_EXERCISE DIRECTIONS:_
Here are some records; return them all exactly.
==== SUPPLIED INFORMATION
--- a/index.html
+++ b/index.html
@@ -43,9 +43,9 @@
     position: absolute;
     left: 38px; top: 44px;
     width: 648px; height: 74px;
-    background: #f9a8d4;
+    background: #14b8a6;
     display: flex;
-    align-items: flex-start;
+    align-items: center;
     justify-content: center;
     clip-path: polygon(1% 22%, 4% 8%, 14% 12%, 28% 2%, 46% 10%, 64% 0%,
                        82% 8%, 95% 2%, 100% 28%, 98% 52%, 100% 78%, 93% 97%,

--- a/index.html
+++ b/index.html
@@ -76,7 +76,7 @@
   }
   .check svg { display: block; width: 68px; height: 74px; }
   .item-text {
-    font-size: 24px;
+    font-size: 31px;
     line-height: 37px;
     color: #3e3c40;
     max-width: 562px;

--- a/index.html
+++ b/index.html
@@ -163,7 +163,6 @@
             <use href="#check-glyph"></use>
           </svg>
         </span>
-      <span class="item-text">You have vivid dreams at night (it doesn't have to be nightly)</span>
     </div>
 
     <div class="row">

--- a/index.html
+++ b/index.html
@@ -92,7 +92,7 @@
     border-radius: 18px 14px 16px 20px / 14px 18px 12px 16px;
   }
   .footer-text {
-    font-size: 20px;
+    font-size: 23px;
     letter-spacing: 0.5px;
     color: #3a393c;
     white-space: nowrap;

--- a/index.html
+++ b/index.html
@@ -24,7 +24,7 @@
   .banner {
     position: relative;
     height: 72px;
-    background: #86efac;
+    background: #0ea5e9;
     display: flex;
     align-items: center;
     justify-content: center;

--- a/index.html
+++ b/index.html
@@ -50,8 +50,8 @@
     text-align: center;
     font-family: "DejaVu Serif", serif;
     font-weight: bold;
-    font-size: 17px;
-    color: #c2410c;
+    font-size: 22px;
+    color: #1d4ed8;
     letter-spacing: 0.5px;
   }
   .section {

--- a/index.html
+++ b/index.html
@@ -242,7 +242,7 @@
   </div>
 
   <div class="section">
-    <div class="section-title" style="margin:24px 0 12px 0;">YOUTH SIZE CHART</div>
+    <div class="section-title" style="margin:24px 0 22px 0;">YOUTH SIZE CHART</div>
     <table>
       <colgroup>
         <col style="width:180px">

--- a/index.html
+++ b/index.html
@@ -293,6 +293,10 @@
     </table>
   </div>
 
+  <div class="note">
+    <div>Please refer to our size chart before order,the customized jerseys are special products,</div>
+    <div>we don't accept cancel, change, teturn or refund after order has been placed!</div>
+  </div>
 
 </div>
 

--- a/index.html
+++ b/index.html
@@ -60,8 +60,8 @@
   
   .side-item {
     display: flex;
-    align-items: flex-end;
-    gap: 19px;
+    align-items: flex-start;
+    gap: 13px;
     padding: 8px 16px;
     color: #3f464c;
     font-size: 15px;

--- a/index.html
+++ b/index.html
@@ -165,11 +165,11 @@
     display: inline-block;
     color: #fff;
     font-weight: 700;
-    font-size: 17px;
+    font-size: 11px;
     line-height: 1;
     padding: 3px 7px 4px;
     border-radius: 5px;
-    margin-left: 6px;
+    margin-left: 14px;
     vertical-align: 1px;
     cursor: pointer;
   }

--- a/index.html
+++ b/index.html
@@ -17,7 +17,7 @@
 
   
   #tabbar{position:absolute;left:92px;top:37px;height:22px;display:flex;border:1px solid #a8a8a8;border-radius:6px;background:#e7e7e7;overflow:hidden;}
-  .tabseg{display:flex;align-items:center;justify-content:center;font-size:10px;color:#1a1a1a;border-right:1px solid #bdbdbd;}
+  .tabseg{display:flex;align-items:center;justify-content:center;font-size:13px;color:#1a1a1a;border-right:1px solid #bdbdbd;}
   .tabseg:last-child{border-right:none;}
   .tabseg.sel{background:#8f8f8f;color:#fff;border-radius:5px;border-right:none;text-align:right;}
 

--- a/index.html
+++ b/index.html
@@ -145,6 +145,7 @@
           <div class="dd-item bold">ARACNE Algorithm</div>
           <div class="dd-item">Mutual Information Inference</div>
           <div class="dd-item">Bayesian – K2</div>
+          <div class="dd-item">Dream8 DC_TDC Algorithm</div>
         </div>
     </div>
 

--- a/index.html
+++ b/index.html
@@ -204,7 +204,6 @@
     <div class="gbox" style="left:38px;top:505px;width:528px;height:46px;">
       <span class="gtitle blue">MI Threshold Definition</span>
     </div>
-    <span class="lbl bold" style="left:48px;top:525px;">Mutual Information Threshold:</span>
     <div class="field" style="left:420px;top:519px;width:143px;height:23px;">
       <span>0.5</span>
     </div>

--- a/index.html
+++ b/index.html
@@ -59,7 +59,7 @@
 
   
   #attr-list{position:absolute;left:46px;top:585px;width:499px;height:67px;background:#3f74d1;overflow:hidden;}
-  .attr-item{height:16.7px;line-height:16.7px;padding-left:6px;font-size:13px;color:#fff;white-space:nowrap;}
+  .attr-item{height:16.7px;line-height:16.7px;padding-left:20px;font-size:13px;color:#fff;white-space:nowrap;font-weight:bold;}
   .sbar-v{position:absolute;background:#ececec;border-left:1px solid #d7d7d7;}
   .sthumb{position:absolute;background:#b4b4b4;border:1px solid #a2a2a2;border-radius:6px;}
========
_OUTPUT FOR THIS TASK:_
--- a/index.html
+++ b/index.html
@@ -43,9 +43,9 @@
     position: absolute;
     left: 38px; top: 44px;
     width: 648px; height: 74px;
-    background: #f9a8d4;
+    background: #14b8a6;
     display: flex;
-    align-items: flex-start;
+    align-items: center;
     justify-content: center;
     clip-path: polygon(1% 22%, 4% 8%, 14% 12%, 28% 2%, 46% 10%, 64% 0%,
                        82% 8%, 95% 2%, 100% 28%, 98% 52%, 100% 78%, 93% 97%,

--- a/index.html
+++ b/index.html
@@ -76,7 +76,7 @@
   }
   .check svg { display: block; width: 68px; height: 74px; }
   .item-text {
-    font-size: 24px;
+    font-size: 31px;
     line-height: 37px;
     color: #3e3c40;
     max-width: 562px;

--- a/index.html
+++ b/index.html
@@ -163,7 +163,6 @@
             <use href="#check-glyph"></use>
           </svg>
         </span>
-      <span class="item-text">You have vivid dreams at night (it doesn't have to be nightly)</span>
     </div>
 
     <div class="row">

--- a/index.html
+++ b/index.html
@@ -92,7 +92,7 @@
     border-radius: 18px 14px 16px 20px / 14px 18px 12px 16px;
   }
   .footer-text {
-    font-size: 20px;
+    font-size: 23px;
     letter-spacing: 0.5px;
     color: #3a393c;
     white-space: nowrap;

--- a/index.html
+++ b/index.html
@@ -24,7 +24,7 @@
   .banner {
     position: relative;
     height: 72px;
-    background: #86efac;
+    background: #0ea5e9;
     display: flex;
     align-items: center;
     justify-content: center;

--- a/index.html
+++ b/index.html
@@ -50,8 +50,8 @@
     text-align: center;
     font-family: "DejaVu Serif", serif;
     font-weight: bold;
-    font-size: 17px;
-    color: #c2410c;
+    font-size: 22px;
+    color: #1d4ed8;
     letter-spacing: 0.5px;
   }
   .section {

--- a/index.html
+++ b/index.html
@@ -242,7 +242,7 @@
   </div>
 
   <div class="section">
-    <div class="section-title" style="margin:24px 0 12px 0;">YOUTH SIZE CHART</div>
+    <div class="section-title" style="margin:24px 0 22px 0;">YOUTH SIZE CHART</div>
     <table>
       <colgroup>
         <col style="width:180px">

--- a/index.html
+++ b/index.html
@@ -293,6 +293,10 @@
     </table>
   </div>
 
+  <div class="note">
+    <div>Please refer to our size chart before order,the customized jerseys are special products,</div>
+    <div>we don't accept cancel, change, teturn or refund after order has been placed!</div>
+  </div>
 
 </div>
 

--- a/index.html
+++ b/index.html
@@ -60,8 +60,8 @@
   
   .side-item {
     display: flex;
-    align-items: flex-end;
-    gap: 19px;
+    align-items: flex-start;
+    gap: 13px;
     padding: 8px 16px;
     color: #3f464c;
     font-size: 15px;

--- a/index.html
+++ b/index.html
@@ -165,11 +165,11 @@
     display: inline-block;
     color: #fff;
     font-weight: 700;
-    font-size: 17px;
+    font-size: 11px;
     line-height: 1;
     padding: 3px 7px 4px;
     border-radius: 5px;
-    margin-left: 6px;
+    margin-left: 14px;
     vertical-align: 1px;
     cursor: pointer;
   }

--- a/index.html
+++ b/index.html
@@ -17,7 +17,7 @@
 
   
   #tabbar{position:absolute;left:92px;top:37px;height:22px;display:flex;border:1px solid #a8a8a8;border-radius:6px;background:#e7e7e7;overflow:hidden;}
-  .tabseg{display:flex;align-items:center;justify-content:center;font-size:10px;color:#1a1a1a;border-right:1px solid #bdbdbd;}
+  .tabseg{display:flex;align-items:center;justify-content:center;font-size:13px;color:#1a1a1a;border-right:1px solid #bdbdbd;}
   .tabseg:last-child{border-right:none;}
   .tabseg.sel{background:#8f8f8f;color:#fff;border-radius:5px;border-right:none;text-align:right;}
 

--- a/index.html
+++ b/index.html
@@ -145,6 +145,7 @@
           <div class="dd-item bold">ARACNE Algorithm</div>
           <div class="dd-item">Mutual Information Inference</div>
           <div class="dd-item">Bayesian – K2</div>
+          <div class="dd-item">Dream8 DC_TDC Algorithm</div>
         </div>
     </div>
 

--- a/index.html
+++ b/index.html
@@ -204,7 +204,6 @@
     <div class="gbox" style="left:38px;top:505px;width:528px;height:46px;">
       <span class="gtitle blue">MI Threshold Definition</span>
     </div>
-    <span class="lbl bold" style="left:48px;top:525px;">Mutual Information Threshold:</span>
     <div class="field" style="left:420px;top:519px;width:143px;height:23px;">
       <span>0.5</span>
     </div>

--- a/index.html
+++ b/index.html
@@ -59,7 +59,7 @@
 
   
   #attr-list{position:absolute;left:46px;top:585px;width:499px;height:67px;background:#3f74d1;overflow:hidden;}
-  .attr-item{height:16.7px;line-height:16.7px;padding-left:6px;font-size:13px;color:#fff;white-space:nowrap;}
+  .attr-item{height:16.7px;line-height:16.7px;padding-left:20px;font-size:13px;color:#fff;white-space:nowrap;font-weight:bold;}
   .sbar-v{position:absolute;background:#ececec;border-left:1px solid #d7d7d7;}
   .sthumb{position:absolute;background:#b4b4b4;border:1px solid #a2a2a2;border-radius:6px;}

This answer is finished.